#### [Requirement]
Return all lines of the data in which the string "servidores" occurs.

#### [Record extracts]
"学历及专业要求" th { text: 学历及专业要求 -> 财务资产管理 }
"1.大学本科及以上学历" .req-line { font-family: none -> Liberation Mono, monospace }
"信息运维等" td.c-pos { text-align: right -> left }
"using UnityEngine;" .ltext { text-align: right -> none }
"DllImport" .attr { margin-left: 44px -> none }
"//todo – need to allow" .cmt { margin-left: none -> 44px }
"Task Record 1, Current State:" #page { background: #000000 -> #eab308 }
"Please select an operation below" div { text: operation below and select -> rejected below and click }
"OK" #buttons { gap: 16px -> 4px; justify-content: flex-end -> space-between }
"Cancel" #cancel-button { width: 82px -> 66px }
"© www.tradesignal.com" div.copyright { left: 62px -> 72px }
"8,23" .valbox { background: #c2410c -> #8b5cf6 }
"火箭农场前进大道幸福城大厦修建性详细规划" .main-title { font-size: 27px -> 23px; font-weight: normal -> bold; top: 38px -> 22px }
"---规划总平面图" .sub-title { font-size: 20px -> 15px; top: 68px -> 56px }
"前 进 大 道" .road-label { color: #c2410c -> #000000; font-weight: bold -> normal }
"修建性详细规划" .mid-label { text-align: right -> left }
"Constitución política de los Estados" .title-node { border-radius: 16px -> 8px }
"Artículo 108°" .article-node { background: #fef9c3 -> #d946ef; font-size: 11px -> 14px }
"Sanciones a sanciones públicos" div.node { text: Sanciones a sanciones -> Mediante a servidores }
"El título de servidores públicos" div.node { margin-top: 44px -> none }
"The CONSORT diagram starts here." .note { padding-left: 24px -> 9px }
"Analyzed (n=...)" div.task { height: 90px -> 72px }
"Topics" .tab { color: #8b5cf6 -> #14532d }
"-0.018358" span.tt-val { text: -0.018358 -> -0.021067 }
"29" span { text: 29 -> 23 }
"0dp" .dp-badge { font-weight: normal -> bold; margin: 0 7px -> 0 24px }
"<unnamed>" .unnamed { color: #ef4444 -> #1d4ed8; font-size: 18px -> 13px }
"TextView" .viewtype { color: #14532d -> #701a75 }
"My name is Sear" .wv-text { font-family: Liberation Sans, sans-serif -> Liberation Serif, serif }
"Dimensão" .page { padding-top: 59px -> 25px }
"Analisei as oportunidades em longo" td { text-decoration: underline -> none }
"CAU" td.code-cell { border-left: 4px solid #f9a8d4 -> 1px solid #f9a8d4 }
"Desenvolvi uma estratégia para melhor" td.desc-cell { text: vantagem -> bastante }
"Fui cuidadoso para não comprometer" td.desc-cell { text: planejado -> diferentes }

#### [Result of this task]
"Sanciones a sanciones públicos" div.node { text: Sanciones a sanciones -> Mediante a servidores }
"El título de servidores públicos" div.node { margin-top: 44px -> none }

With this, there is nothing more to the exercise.